====== Data to process

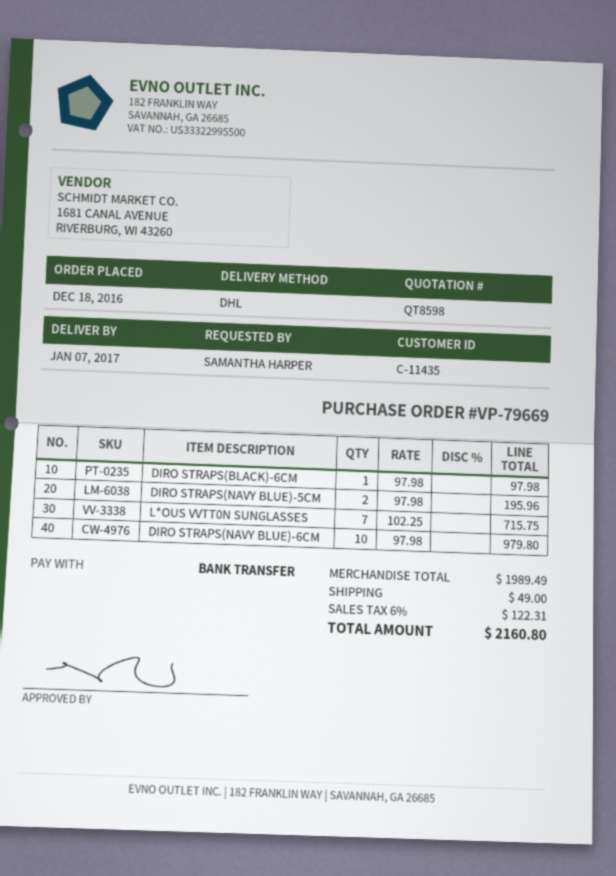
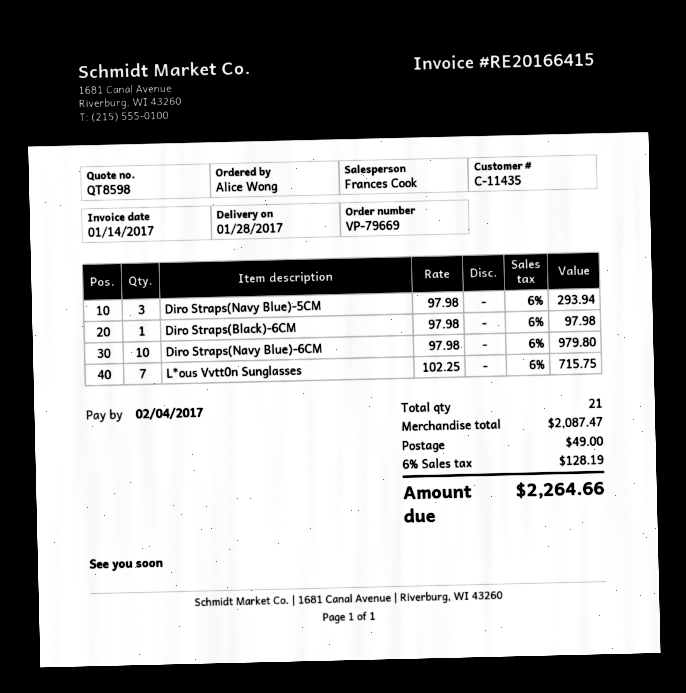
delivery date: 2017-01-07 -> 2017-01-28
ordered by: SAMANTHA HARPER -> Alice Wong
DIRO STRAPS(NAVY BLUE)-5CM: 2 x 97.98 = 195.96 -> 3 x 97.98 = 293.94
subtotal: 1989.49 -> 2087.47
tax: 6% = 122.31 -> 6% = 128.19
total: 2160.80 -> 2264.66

============
====== Data to process

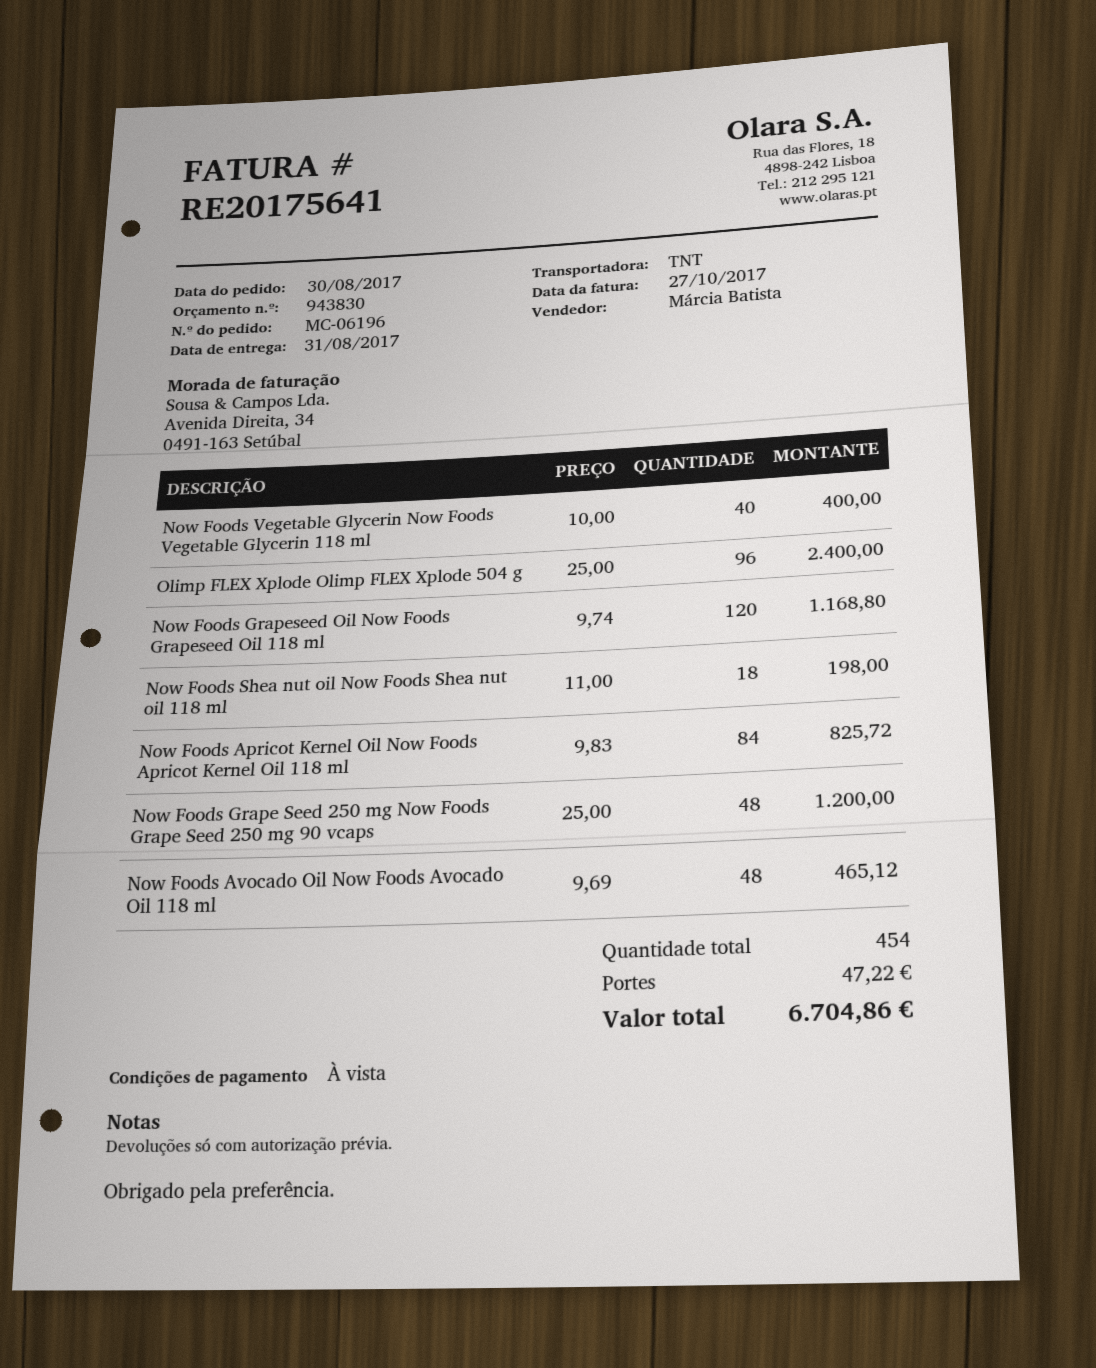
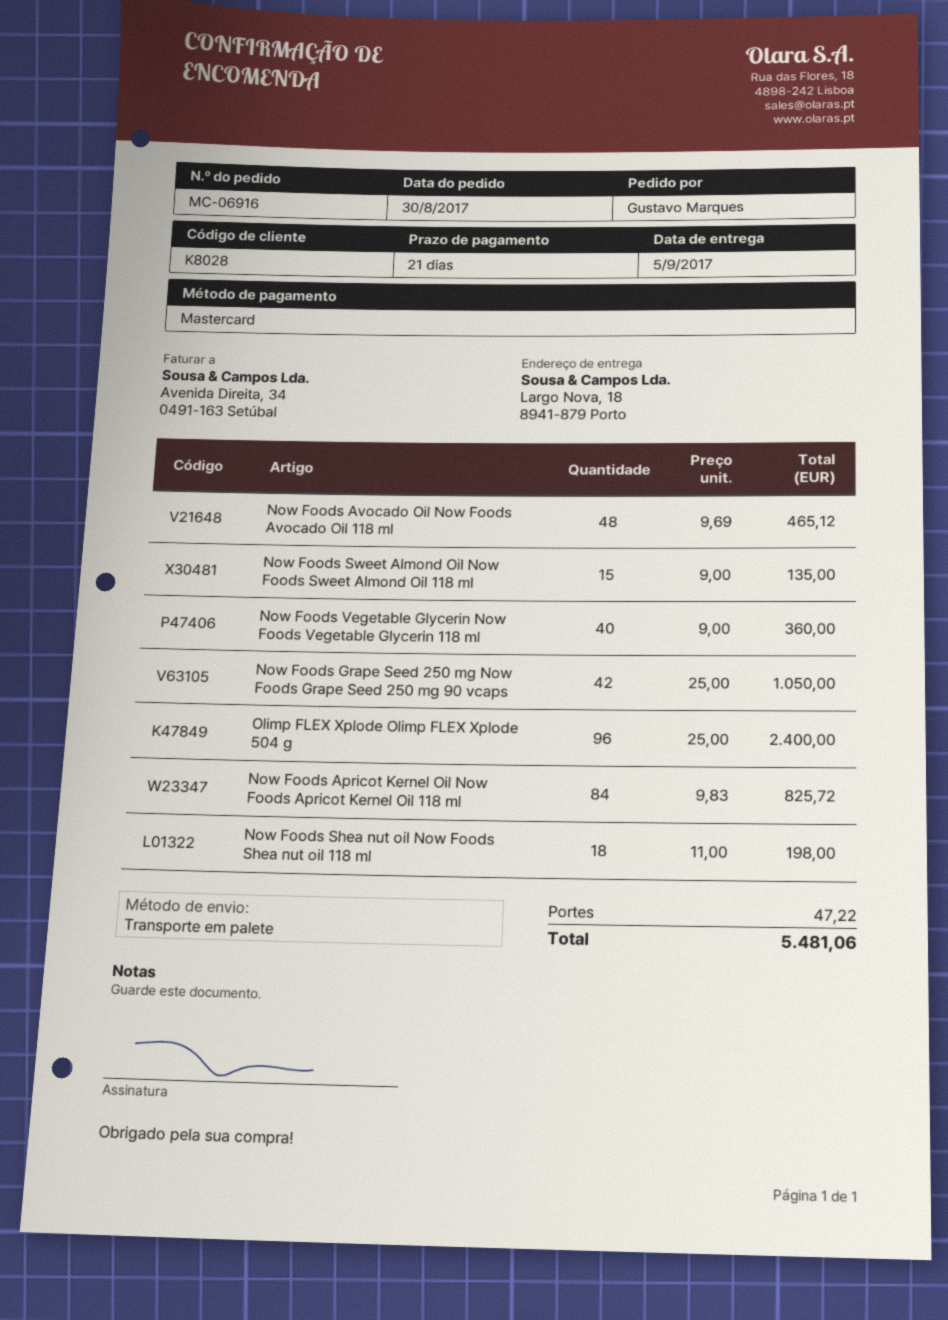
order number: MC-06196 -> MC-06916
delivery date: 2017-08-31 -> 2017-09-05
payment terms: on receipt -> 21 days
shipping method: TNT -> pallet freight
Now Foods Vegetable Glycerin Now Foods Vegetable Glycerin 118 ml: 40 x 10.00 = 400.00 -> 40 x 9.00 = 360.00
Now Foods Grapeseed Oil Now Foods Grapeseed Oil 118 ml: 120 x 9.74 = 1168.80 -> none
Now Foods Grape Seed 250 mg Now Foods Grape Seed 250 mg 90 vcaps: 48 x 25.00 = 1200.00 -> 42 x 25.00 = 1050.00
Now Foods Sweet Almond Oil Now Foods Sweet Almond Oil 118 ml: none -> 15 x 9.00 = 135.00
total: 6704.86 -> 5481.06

============

__Activity__:
Your answer should be the lines above, from the line containing "delivery date: 2017-01-07 -> 2017-01-28" up to and including the line containing "total: 2160.80 -> 2264.66", reproduced exactly and with nothing else.

__Task response__:
delivery date: 2017-01-07 -> 2017-01-28
ordered by: SAMANTHA HARPER -> Alice Wong
DIRO STRAPS(NAVY BLUE)-5CM: 2 x 97.98 = 195.96 -> 3 x 97.98 = 293.94
subtotal: 1989.49 -> 2087.47
tax: 6% = 122.31 -> 6% = 128.19
total: 2160.80 -> 2264.66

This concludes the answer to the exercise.